Les électeurs de la quatrième plus grande ville des États-Unis ont choisi, samedi, de porter à la tête de la capitale de l’industrie pétrolière américaine, une homosexuelle de 53ans.
«Cette nuit, le peuple de Houston a ouvert les portes de l’Histoire!». Annise Parker n’a pas tort de parler de phénomène historique. Même si l’électorat de cette grande ville vote traditionnellement démocrate au coeur d’un Texas massivement républicain, il n’était pas si aisé de confier son sort à une femme qui revendiquait haut et fort son homosexualité. Mais cette conseillère municipale devenue maire adjointe chargée des Finances (un poste obtenu par le suffrage universel) a eu la sagesse de ne jamais faire campagne au quotidien sur son appartenance sexuelle. Pendant des mois, cette blonde quinquagénaire énergique a sillonné les banlieues de cette immense cité en mettant en avant son bilan économique et des promesses de «vivre ensemble». Afin de fédérer davantage les noirs des banlieues-sud, les blancs de la middle class ravagée par la crise économique jusqu’à la haute bourgeoisie qui a fait fortune dans le pétrole ou l’industrie spatiale.
Si elle a remporté l’élection avec près de 53% des voix, c’est parce que son adversaire, le juriste noir Gary Locke chargé des questions de sécurité à la mairie, a mené une campagne négative et très agressive. Se refusant à attaquer Annise Parker sur son orientation sexuelle, il a préféré exploiter son inexpérience sur le terrain de la criminalité dans une ville qui possède le troisième plus fort taux de meurtres aux États-Unis.

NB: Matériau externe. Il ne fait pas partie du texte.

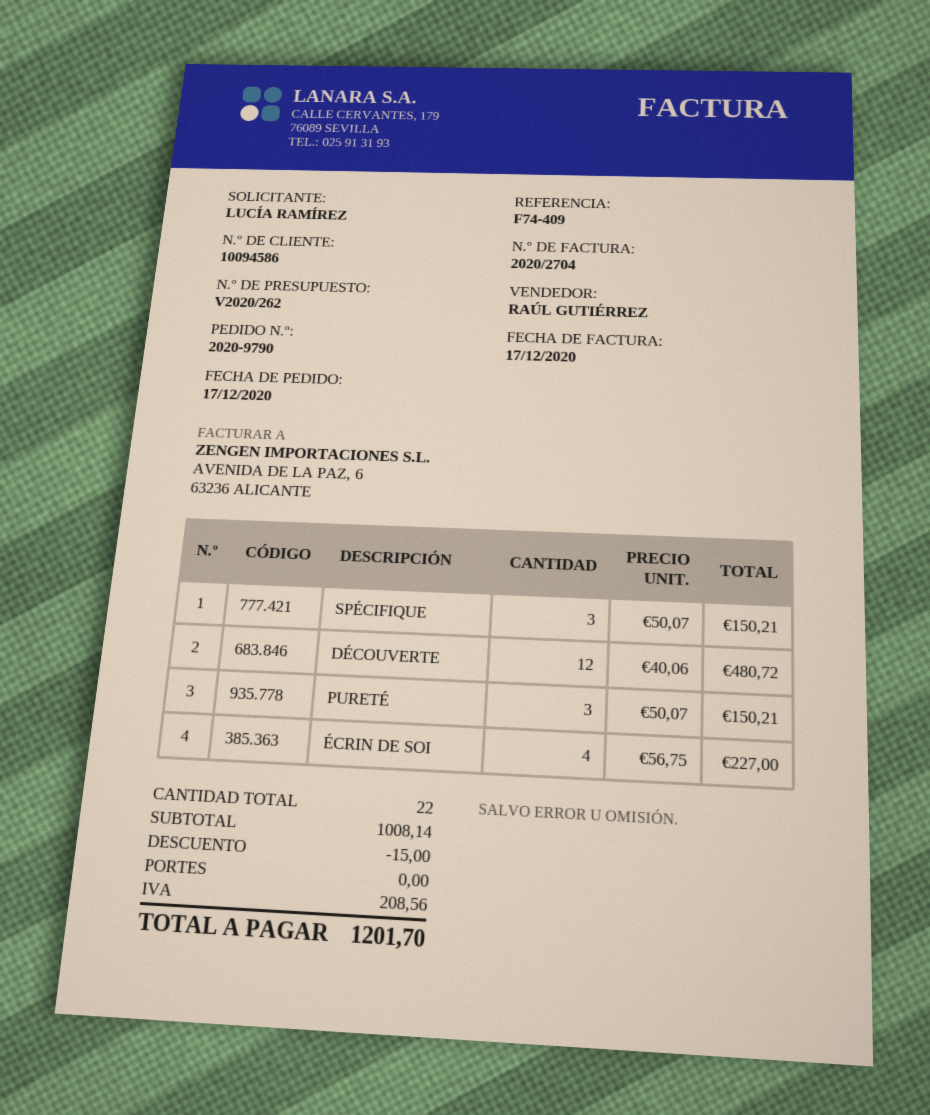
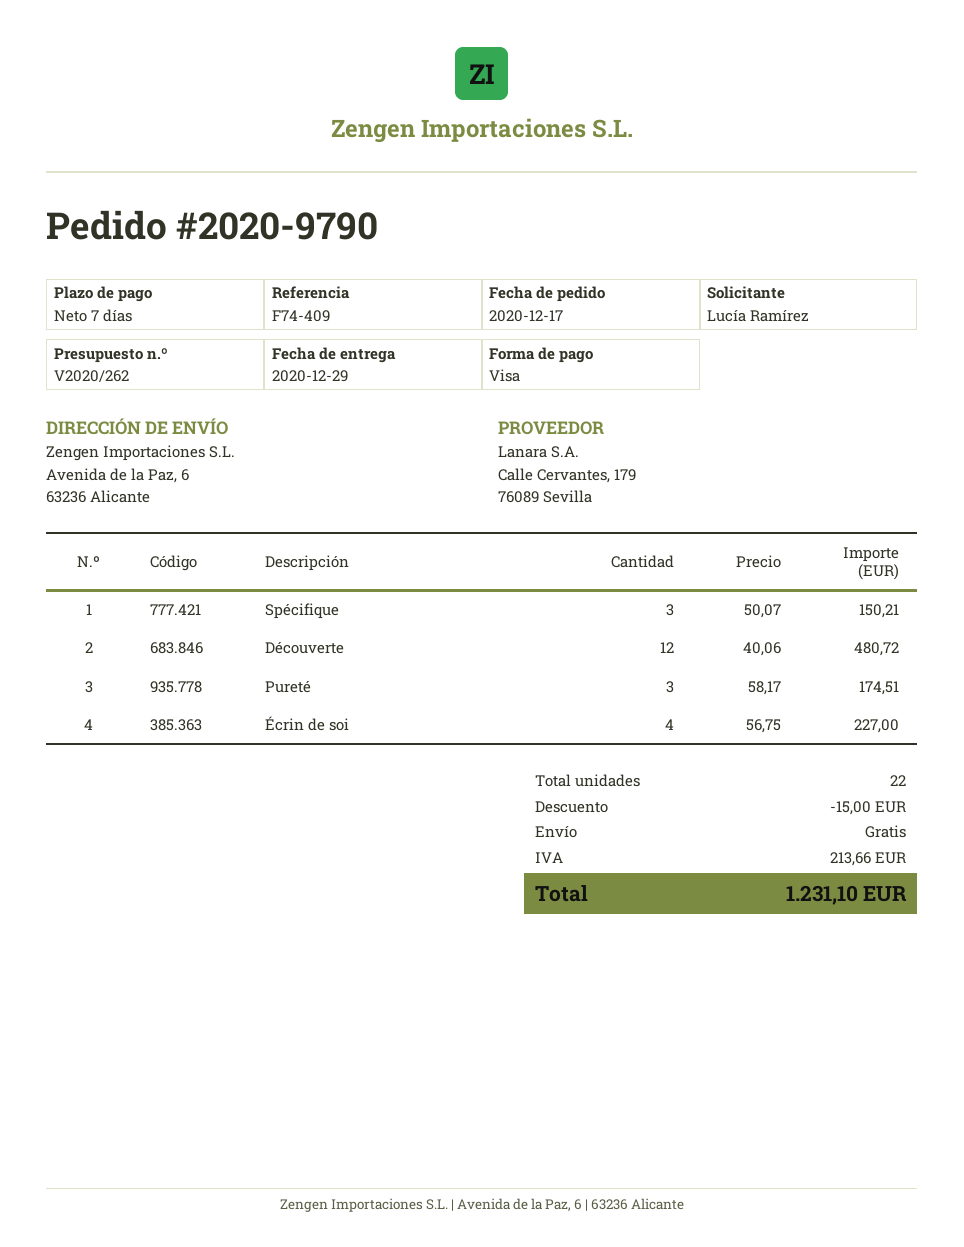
PURETÉ: 3 x 50.07 = 150.21 -> 3 x 58.17 = 174.51
tax: 208.56 -> 213.66
total: 1201.70 -> 1231.10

En sous-main, des comités de soutien conservateurs et des ligues de pasteurs ont tenté de dénigrer l’homosexualité d’Annise Parker et de sa compagne, Kathy Hubbard, toutes deux ayant adopté et élevé deux enfants devenus grands, un géant noir prénommé Jovan et Marquita, d’origine latino. Leur argument étant qu’il était inadmissible d’élire une lesbienne dans un État qui avait, d’ores et déjà, repoussé toute tentative de légaliser le mariage homosexuel et dans une ville qui avait refusé d’accorder les mêmes droits à ses fonctionnaires homosexuels. Jusqu’à présent, seules des petites villes américaines d’États «libéraux» de gauche, comme Portland, dans l’Oregon, Providence, dans le Rhode Island ou Cambrige, siège d’Harvard, dans le Massachussets, avaient franchi le pas. Mais Houston!
«Tous Américains»
Un exploit qui rappelle cette petite phrase de Barack Obama dans un discours à la Convention démocrate de 2004 qui l’avait propulsé au sommet de la politique américaine: «Nous sommes tous Américains, nous aimons bien entraîner nos enfants au foot le dimanche dans les États qui votent démocrate, mais nous avons aussi des amis homosexuels dans les États qui votent républicain!»